Image comparison data

=== Begin Enclosure ===

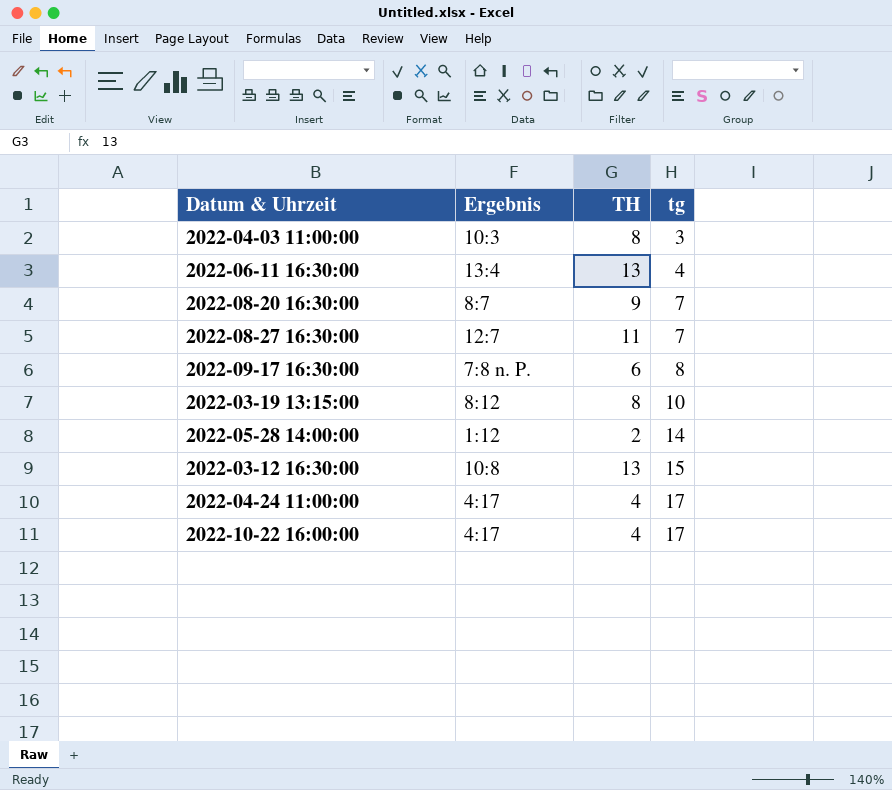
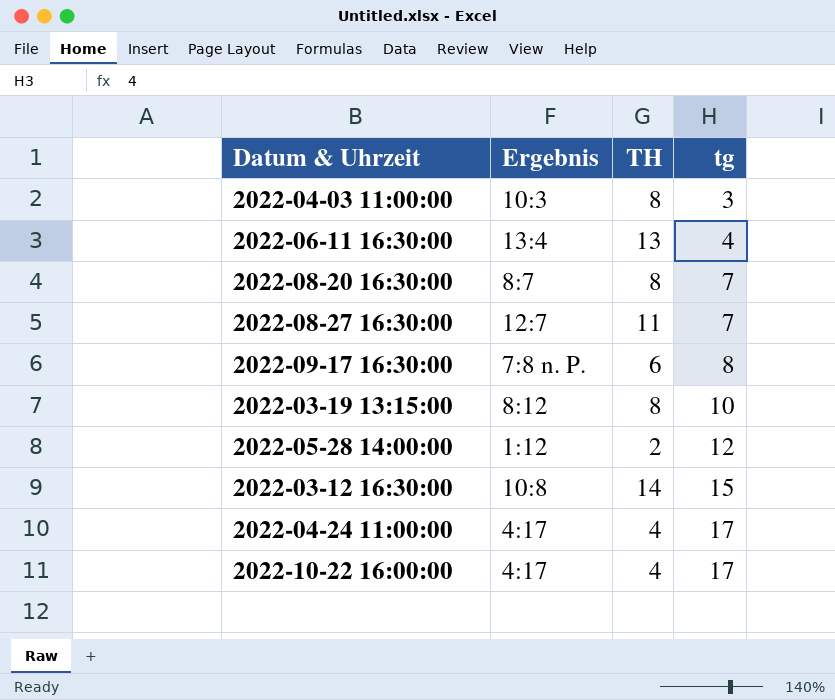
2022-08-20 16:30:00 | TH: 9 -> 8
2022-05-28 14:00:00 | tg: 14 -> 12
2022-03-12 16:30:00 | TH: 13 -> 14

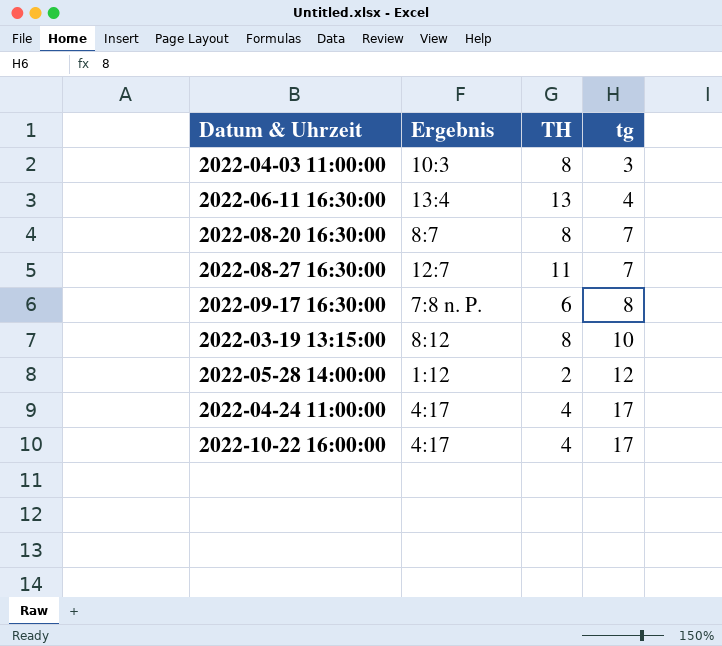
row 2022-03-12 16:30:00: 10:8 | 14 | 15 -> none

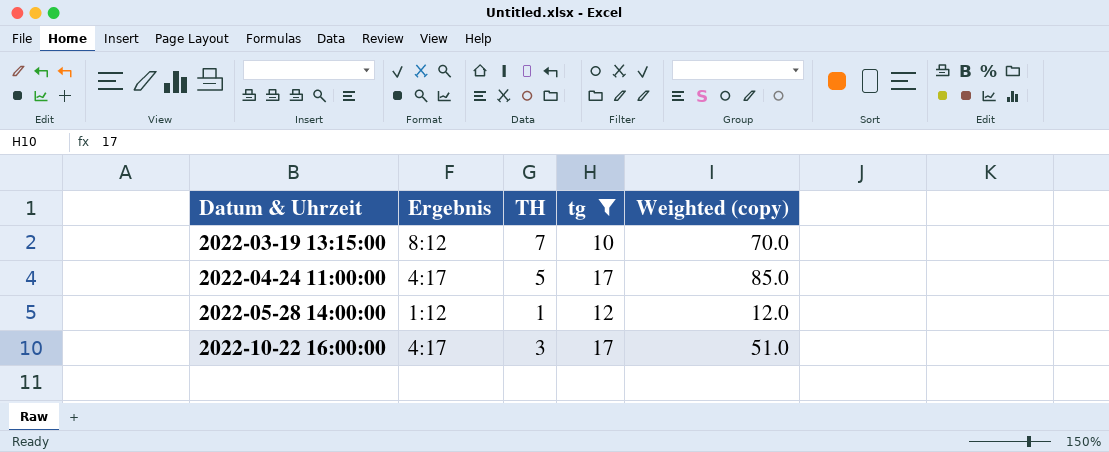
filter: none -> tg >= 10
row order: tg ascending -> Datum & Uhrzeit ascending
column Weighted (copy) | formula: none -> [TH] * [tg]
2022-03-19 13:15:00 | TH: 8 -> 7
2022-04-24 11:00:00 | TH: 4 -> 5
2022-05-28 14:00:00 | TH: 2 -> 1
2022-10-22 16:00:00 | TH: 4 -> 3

=== End Enclosure ===
=== Begin Enclosure ===

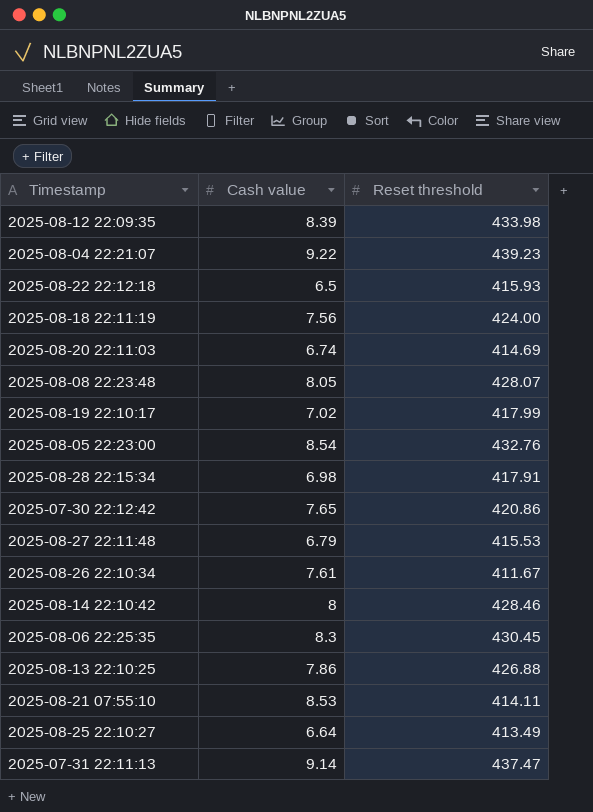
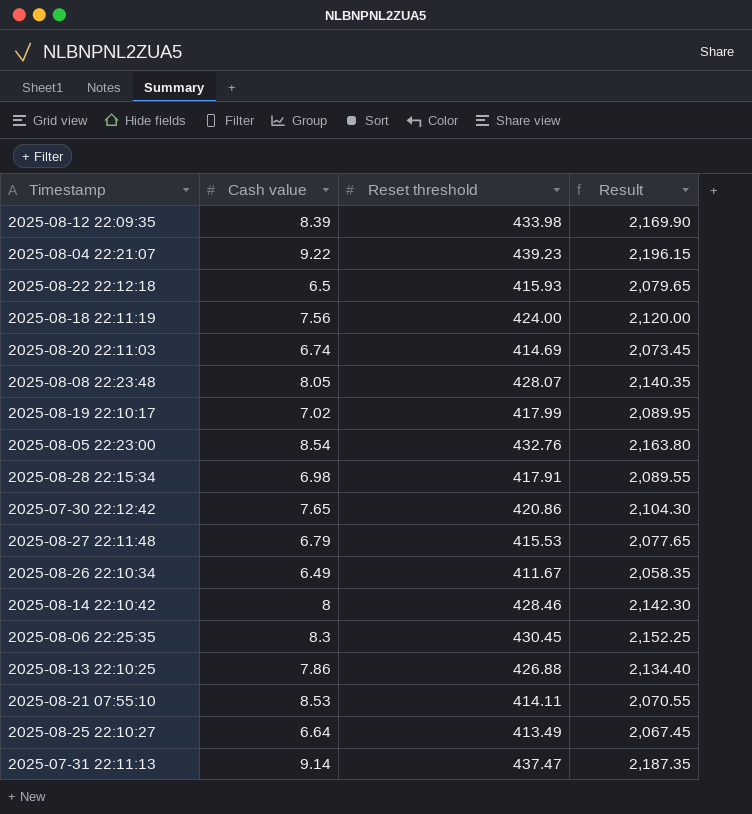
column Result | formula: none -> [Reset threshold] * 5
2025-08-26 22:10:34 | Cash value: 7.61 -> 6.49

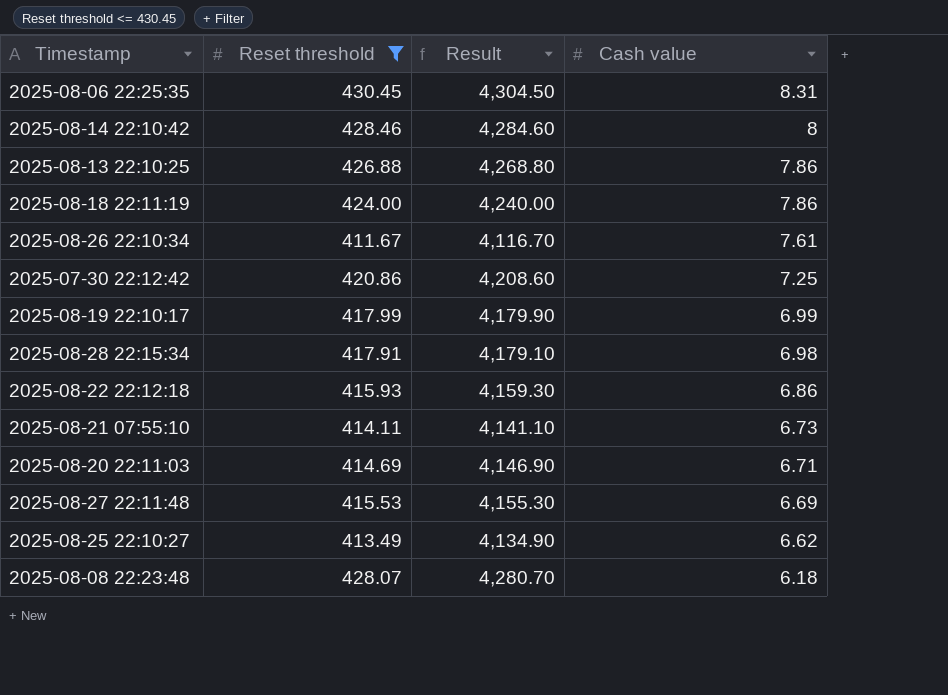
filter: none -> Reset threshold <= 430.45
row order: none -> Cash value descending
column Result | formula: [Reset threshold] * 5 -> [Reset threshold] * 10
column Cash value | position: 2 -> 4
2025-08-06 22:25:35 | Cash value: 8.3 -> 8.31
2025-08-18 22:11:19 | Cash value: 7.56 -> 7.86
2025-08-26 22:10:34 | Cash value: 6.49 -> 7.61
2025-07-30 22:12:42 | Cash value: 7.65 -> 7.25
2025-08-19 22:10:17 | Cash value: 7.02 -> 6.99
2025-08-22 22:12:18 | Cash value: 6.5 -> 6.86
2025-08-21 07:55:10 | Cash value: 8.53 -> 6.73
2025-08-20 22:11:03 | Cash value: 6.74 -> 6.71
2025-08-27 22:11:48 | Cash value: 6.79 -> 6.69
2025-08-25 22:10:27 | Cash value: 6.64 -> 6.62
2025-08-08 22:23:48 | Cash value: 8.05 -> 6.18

=== End Enclosure ===

* **TASK BRIEF**: Reproduce exactly the lines of the data above that run from the line with "2022-03-12 16:30:00 | TH: 13 -> 14" down to the line with "2022-05-28 14:00:00 | TH: 2 -> 1", both ends included. Pictures do not belong in the copy.

* **EXERCISE RESULT**:
2022-03-12 16:30:00 | TH: 13 -> 14

row 2022-03-12 16:30:00: 10:8 | 14 | 15 -> none

filter: none -> tg >= 10
row order: tg ascending -> Datum & Uhrzeit ascending
column Weighted (copy) | formula: none -> [TH] * [tg]
2022-03-19 13:15:00 | TH: 8 -> 7
2022-04-24 11:00:00 | TH: 4 -> 5
2022-05-28 14:00:00 | TH: 2 -> 1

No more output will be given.